Dr. Filippo Campagnaro (Senior Member, IEEE) received the Ph.D. degree in information engineering from the Department of Information Engineering, University of Padova, Padova, Italy, in 2019. He is currently an assistant professor with the Department of Information Engineering and cofounder of SubSeaPulse SRL, a startup company active in developing innovative solutions for underwater communications and wireless sensors for studying biodiversity and climate change in coastal areas. He has been working in UW networks since 2014, joined more than 20 sea trials, and developed several research and industrial prototypes. Since 2021, he has been working on wireless sensors for studying biodiversity and climate change in coastal areas. A former IEEE OES Young Professional Boost laureate, he serves as a member of the IEEE OES Administrative Committee.

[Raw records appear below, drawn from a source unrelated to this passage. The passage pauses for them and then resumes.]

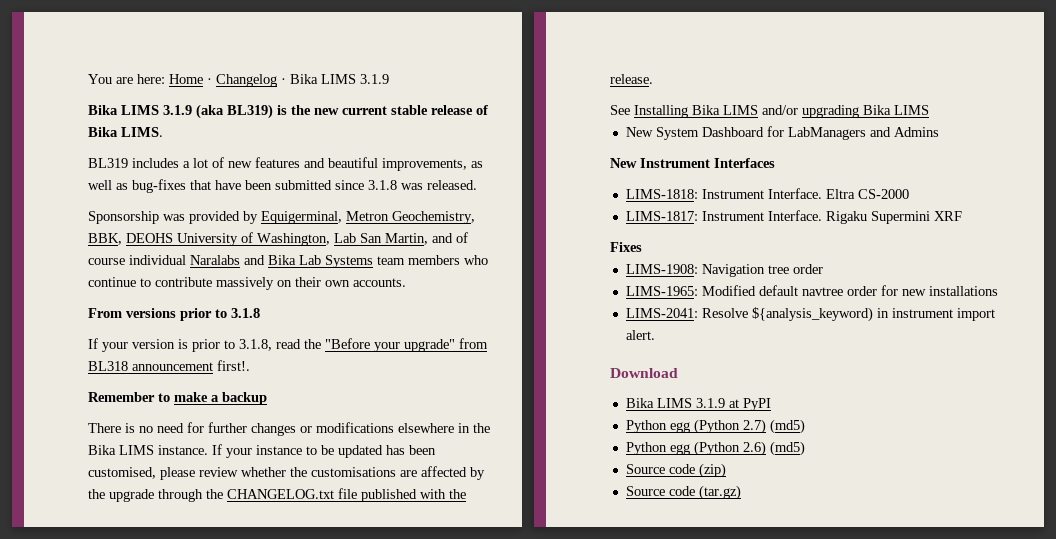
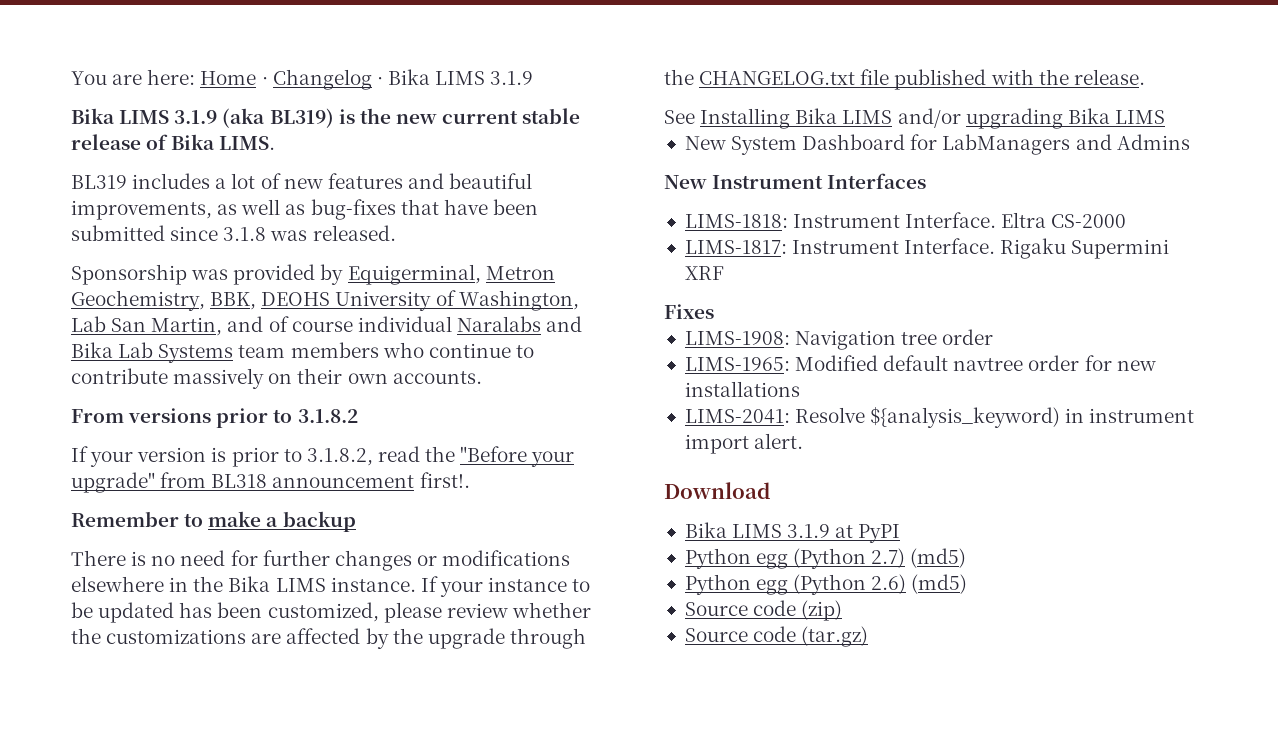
- From versions prior to 3.1.8
+ From versions prior to 3.1.8.2
- If your version is prior to 3.1.8, read the "Before your upgrade" from BL318 announcement first!.
+ If your version is prior to 3.1.8.2, read the "Before your upgrade" from BL318 announcement first!.
- If your instance to be updated has been customised, please review whether the customisations are affected by the upgrade through the CHANGELOG.txt file published with the release.
+ If your instance to be updated has been customized, please review whether the customizations are affected by the upgrade through the CHANGELOG.txt file published with the release.

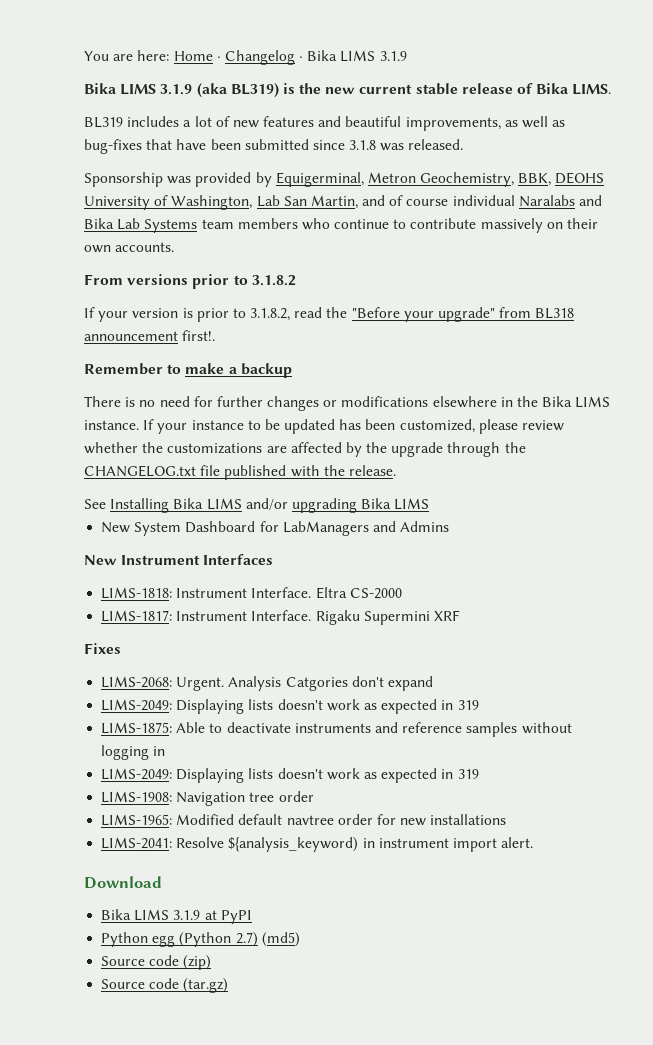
+ LIMS-2068: Urgent. Analysis Catgories don't expand
+ LIMS-2049: Displaying lists doesn't work as expected in 319
+ LIMS-1875: Able to deactivate instruments and reference samples without logging in
+ LIMS-2049: Displaying lists doesn't work as expected in 319
- Python egg (Python 2.6) (md5)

Dr. Christopher McDermott has expertise in security engineering, with a focus on technically grounded approaches to the design and analysis of secure systems. He supervises PhD students investigating how digital systems interface and how those interfaces can be secured by design. His work spans security engineering, cybersecurity knowledge graphs and ontologies, large language models for cyber defence, and machine-learning–based threat detection (including IoT botnet/DDoS detection and anomaly discovery). His research also includes the security of constrained and non-traditional communication environments, including underwater and acoustic communications, with an emphasis on resilience, trust, and adversarial interference. In addition, his research spans social-network security, with an emphasis on misinformation, deepfakes, and influence, alongside technical challenges such as phishing detection, social-engineering attack modelling, insider-threat analysis, and situational-awareness systems. He has published in leading AI and cybersecurity venues, contributing methods for threat detection, social-network analysis, and the construction of security intelligence from knowledge graphs.